WorkingAgents + Distributional: Discovering What Your Agents Are Actually Doing

By James Aspinwall, co-written by Alfred Pennyworth (my trusted AI) — March 7, 2026, 17:55

The Problem: You Don’t Know What You Don’t Know

Most AI observability tools answer questions you already thought to ask. “How many tool calls failed?” “What’s the average latency?” “Did the agent hallucinate?” These are important, but they assume you know where to look.

Distributional asks a different question: What behavioral patterns exist in your agent’s production data that you haven’t discovered yet?

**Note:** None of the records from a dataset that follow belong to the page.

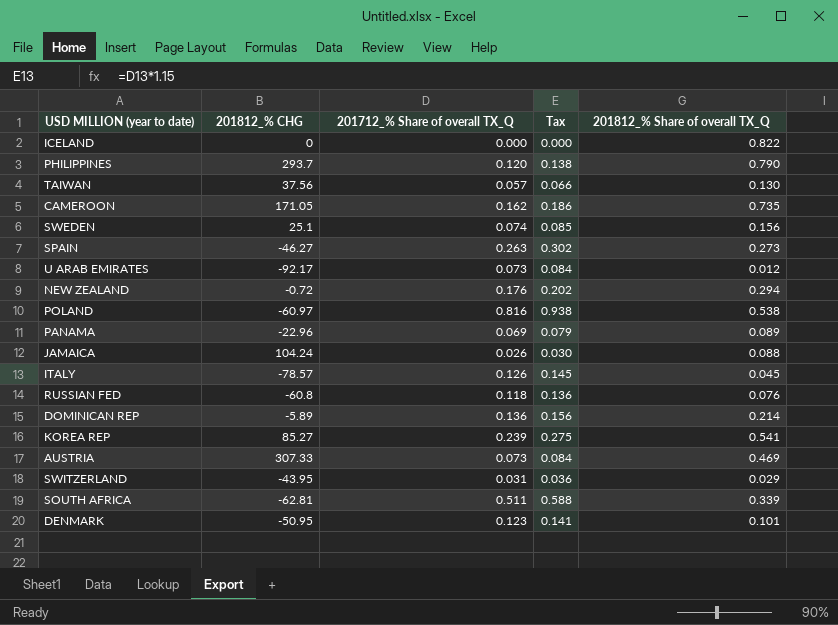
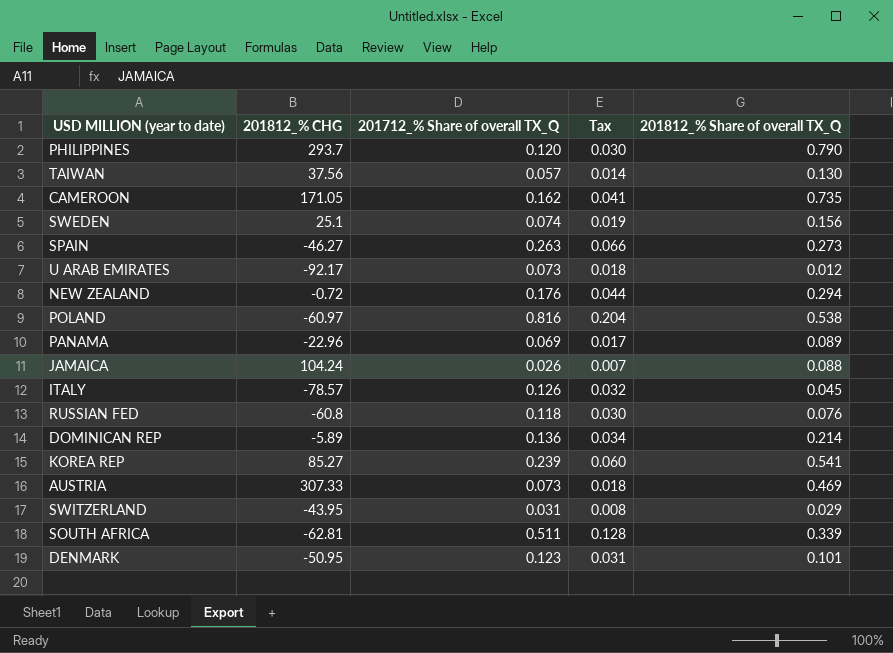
column Tax | formula: [201712_% Share of overall TX_Q] * 1.15 -> [201712_% Share of overall TX_Q] * 0.25
row ICELAND: 0 | 0.000 | 0.000 | 0.822 -> none

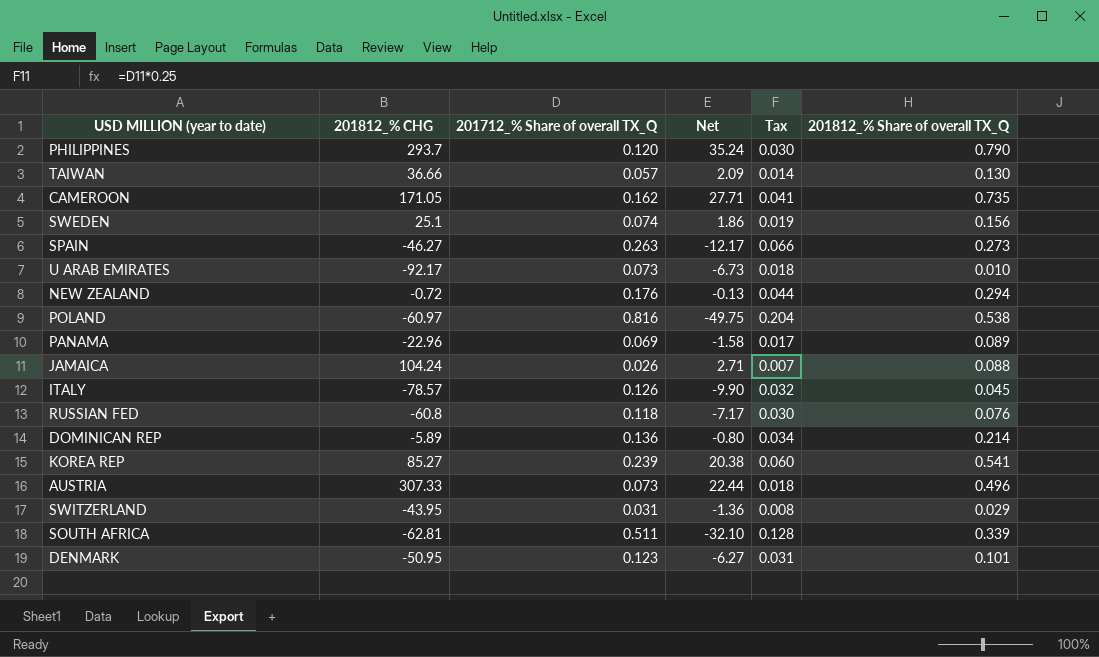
column Net | formula: none -> [201812_% CHG] * [201712_% Share of overall TX_Q]
TAIWAN | 201812_% CHG: 37.56 -> 36.66
U ARAB EMIRATES | 201812_% Share of overall TX_Q: 0.012 -> 0.010
AUSTRIA | 201812_% Share of overall TX_Q: 0.469 -> 0.496

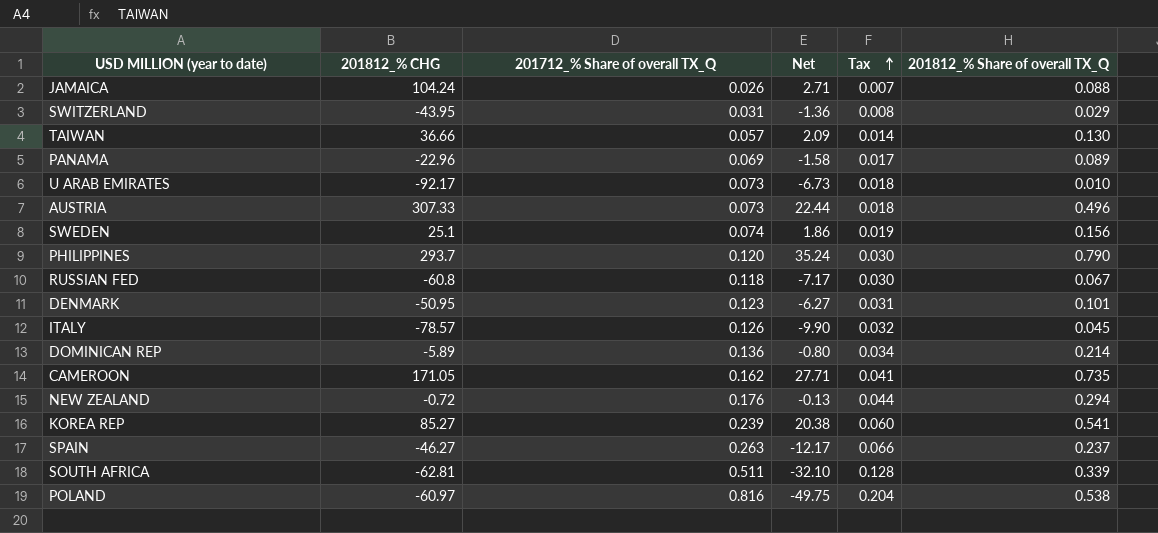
row order: none -> Tax ascending
RUSSIAN FED | 201812_% Share of overall TX_Q: 0.076 -> 0.067
SPAIN | 201812_% Share of overall TX_Q: 0.273 -> 0.237

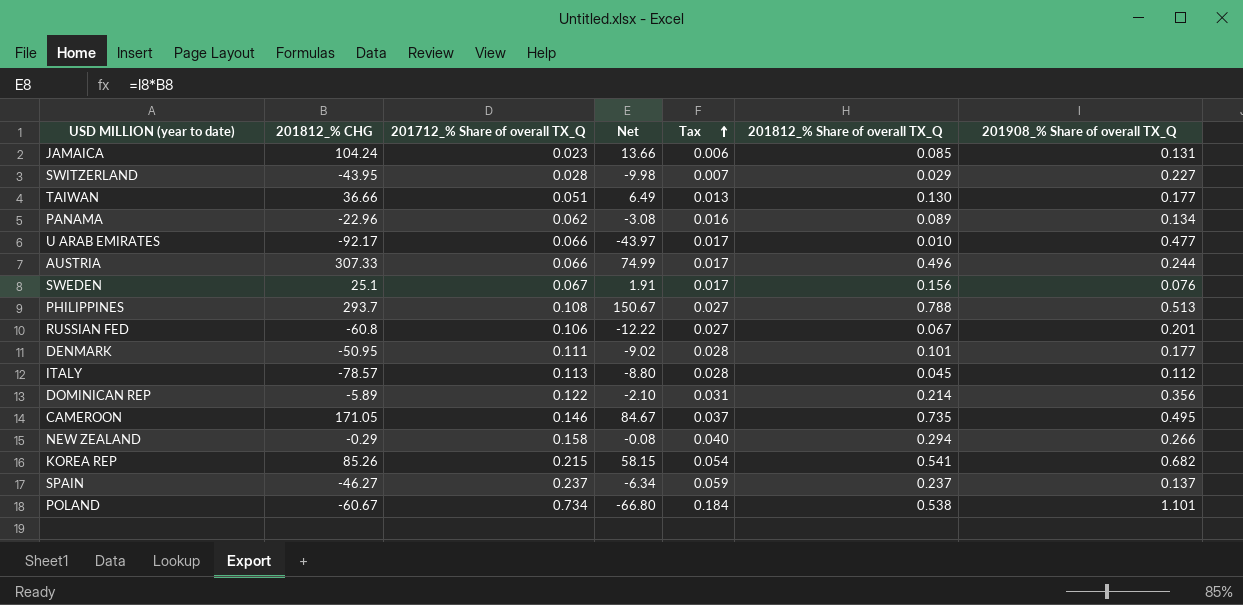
column Net | formula: [201812_% CHG] * [201712_% Share of overall TX_Q] -> [201812_% CHG] * [201908_% Share of overall TX_Q]
column 201908_% Share of overall TX_Q | position: none -> 7
row SOUTH AFRICA: -62.81 | 0.511 | -32.10 | 0.128 | 0.339 -> none
JAMAICA | 201712_% Share of overall TX_Q: 0.026 -> 0.023
JAMAICA | Tax: 0.007 -> 0.006
JAMAICA | 201812_% Share of overall TX_Q: 0.088 -> 0.085
SWITZERLAND | 201712_% Share of overall TX_Q: 0.031 -> 0.028
SWITZERLAND | Tax: 0.008 -> 0.007
TAIWAN | 201712_% Share of overall TX_Q: 0.057 -> 0.051
TAIWAN | Tax: 0.014 -> 0.013
PANAMA | 201712_% Share of overall TX_Q: 0.069 -> 0.062
PANAMA | Tax: 0.017 -> 0.016
U ARAB EMIRATES | 201712_% Share of overall TX_Q: 0.073 -> 0.066
U ARAB EMIRATES | Tax: 0.018 -> 0.017
AUSTRIA | 201712_% Share of overall TX_Q: 0.073 -> 0.066
AUSTRIA | Tax: 0.018 -> 0.017
SWEDEN | 201712_% Share of overall TX_Q: 0.074 -> 0.067
SWEDEN | Tax: 0.019 -> 0.017
PHILIPPINES | 201712_% Share of overall TX_Q: 0.120 -> 0.108
PHILIPPINES | Tax: 0.030 -> 0.027
PHILIPPINES | 201812_% Share of overall TX_Q: 0.790 -> 0.788
RUSSIAN FED | 201712_% Share of overall TX_Q: 0.118 -> 0.106
RUSSIAN FED | Tax: 0.030 -> 0.027
DENMARK | 201712_% Share of overall TX_Q: 0.123 -> 0.111
DENMARK | Tax: 0.031 -> 0.028
ITALY | 201712_% Share of overall TX_Q: 0.126 -> 0.113
ITALY | Tax: 0.032 -> 0.028
DOMINICAN REP | 201712_% Share of overall TX_Q: 0.136 -> 0.122
DOMINICAN REP | Tax: 0.034 -> 0.031
CAMEROON | 201712_% Share of overall TX_Q: 0.162 -> 0.146
CAMEROON | Tax: 0.041 -> 0.037
NEW ZEALAND | 201812_% CHG: -0.72 -> -0.29
NEW ZEALAND | 201712_% Share of overall TX_Q: 0.176 -> 0.158
NEW ZEALAND | Tax: 0.044 -> 0.040
KOREA REP | 201812_% CHG: 85.27 -> 85.26
KOREA REP | 201712_% Share of overall TX_Q: 0.239 -> 0.215
KOREA REP | Tax: 0.060 -> 0.054
SPAIN | 201712_% Share of overall TX_Q: 0.263 -> 0.237
SPAIN | Tax: 0.066 -> 0.059
POLAND | 201812_% CHG: -60.97 -> -60.67
POLAND | 201712_% Share of overall TX_Q: 0.816 -> 0.734
POLAND | Tax: 0.204 -> 0.184

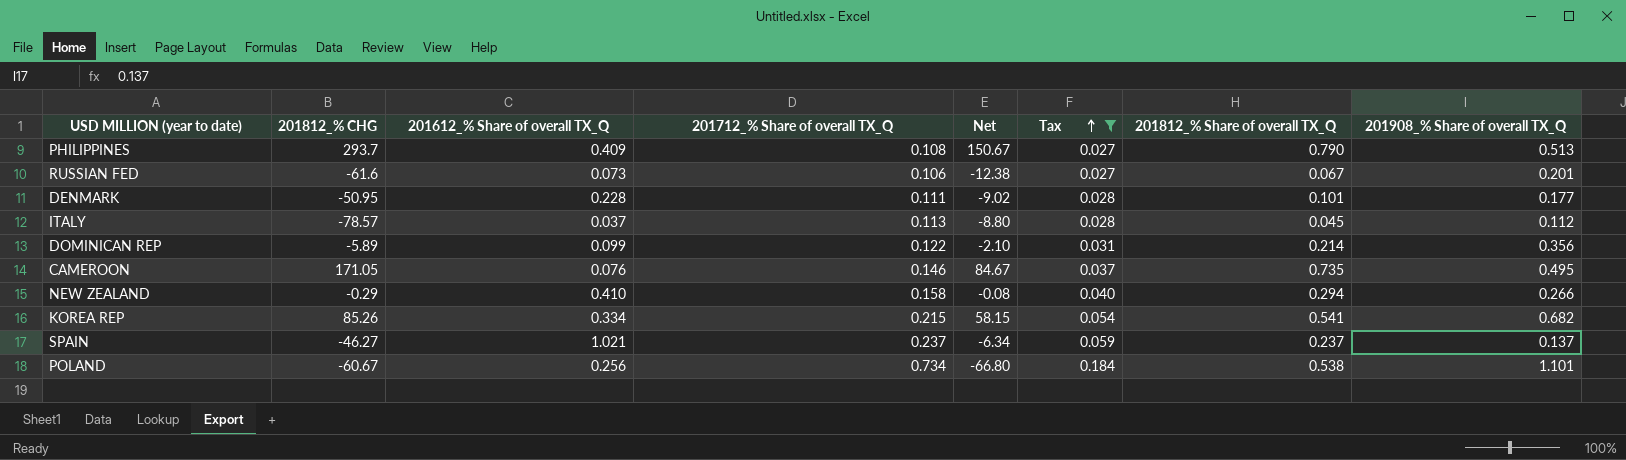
filter: none -> Tax >= 0.027
column 201612_% Share of overall TX_Q | position: none -> 3
PHILIPPINES | 201812_% Share of overall TX_Q: 0.788 -> 0.790
RUSSIAN FED | 201812_% CHG: -60.8 -> -61.6
RUSSIAN FED | Net: -12.22 -> -12.38

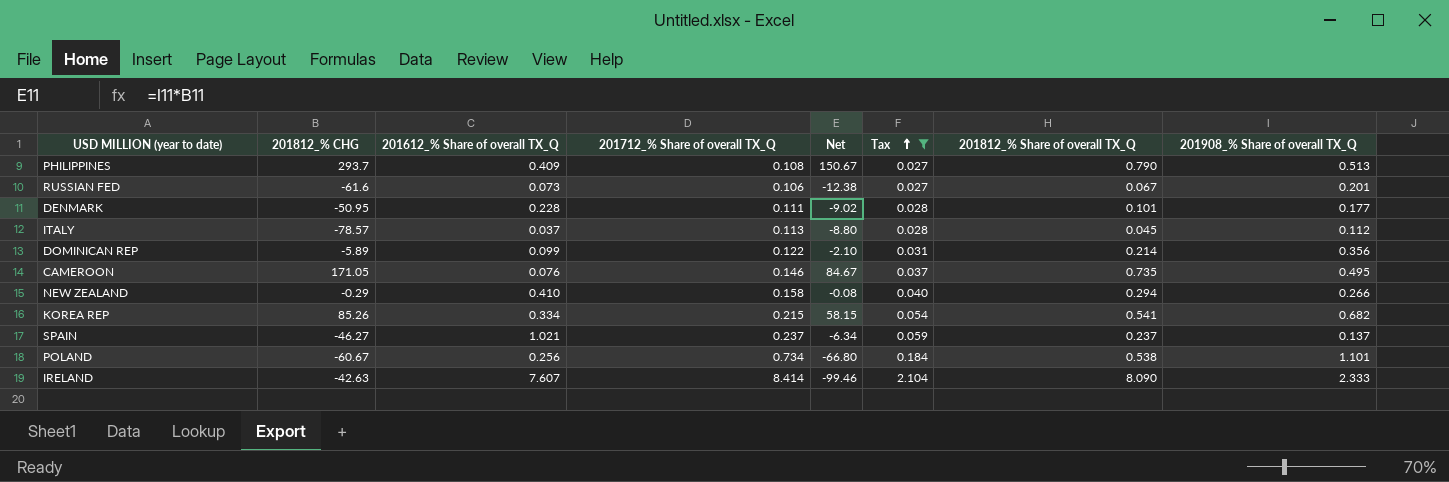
row IRELAND: none -> -42.63 | 7.607 | 8.414 | -99.46 | 2.104 | 8.090 | 2.333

WorkingAgents orchestrates 50+ MCP tools across CRM, task management, content, and communications. Every day, agents make thousands of decisions — which tool to call, what parameters to pass, how to synthesize results. Somewhere in that data are patterns that explain why some sessions succeed and others don’t, why certain users get better results than others, why performance drifts over time.

Distributional’s DBNL platform finds those patterns through unsupervised statistical analysis. It doesn’t require you to define what “good” looks like upfront. It discovers the behavioral fingerprint of your agents and surfaces deviations, clusters, and shifts you wouldn’t have thought to monitor.

This is a fundamentally different capability from what WorkingAgents has today — and from what most evaluation platforms offer.

What Distributional Brings

Distributional (DBNL) is an adaptive analytics platform for production AI agents. Founded in September 2023 by the SigOpt team (acquired by Intel in 2020), backed by $30M from Andreessen Horowitz, Two Sigma Ventures, and others, the platform is built on a core insight: AI behavior is probabilistic, not deterministic, and testing it requires statistical methods native to that reality.

The Distributional Fingerprint

Every AI application has what Distributional calls a “distributional fingerprint” — its unique baseline mixture of characteristic distributions across behavior dimensions. This fingerprint captures:

How users interact with the system
Which topics and intents appear, and in what proportions
What tool sequences agents follow
How quality, cost, and latency correlate with each other
Where behavioral clusters form

When the fingerprint shifts — a new topic cluster emerges, a tool sequence that used to work starts failing, latency correlates with a specific user segment — DBNL surfaces it as an Insight.

The Adaptive Analytics Flywheel

DBNL operates through an eight-step cycle:

Ingest → Enrich → Analyze → Publish → Discover → Investigate → Track → Repeat

Ingest: Production logs arrive via OpenTelemetry traces, SDK push, or SQL pull
Enrich: Each log line is augmented with LLM-as-Judge evaluations, NLP metrics, topic classification, embeddings, and custom metrics — creating a rich behavioral vector per interaction
Analyze: Unsupervised learning and statistical techniques discover patterns — temporal shifts, behavioral clusters, outliers
Publish: Patterns appear as human-readable Insights and Dashboards
Discover: Teams review automatically surfaced signals they didn’t know to look for
Investigate: The Explorer tool enables population and temporal comparisons, drilling into the evidence behind each signal
Track: Meaningful patterns become saved Segments and custom Metrics for ongoing monitoring
Repeat: Tracked signals feed back into the enrichment and analysis, deepening future discovery

Three Types of Insights

Temporal Insights — Behavior that shifts over time. “Tool X response quality dropped 15% this week compared to the 30-day baseline.”
Segment Insights — Distinct behavioral clusters in the data. “Users who ask about CRM data in the morning get different tool sequences than afternoon users.”
Outlier Insights — Significant deviations from the norm. “This specific tool chain produced an anomalous pattern that doesn’t match any known cluster.”

Deployment Model

DBNL is free, open, and downloadable. It deploys in your Kubernetes cluster within your VPC. No data leaves your environment. Enterprise features include OpenID Connect SSO, role-based access, and workspace administration.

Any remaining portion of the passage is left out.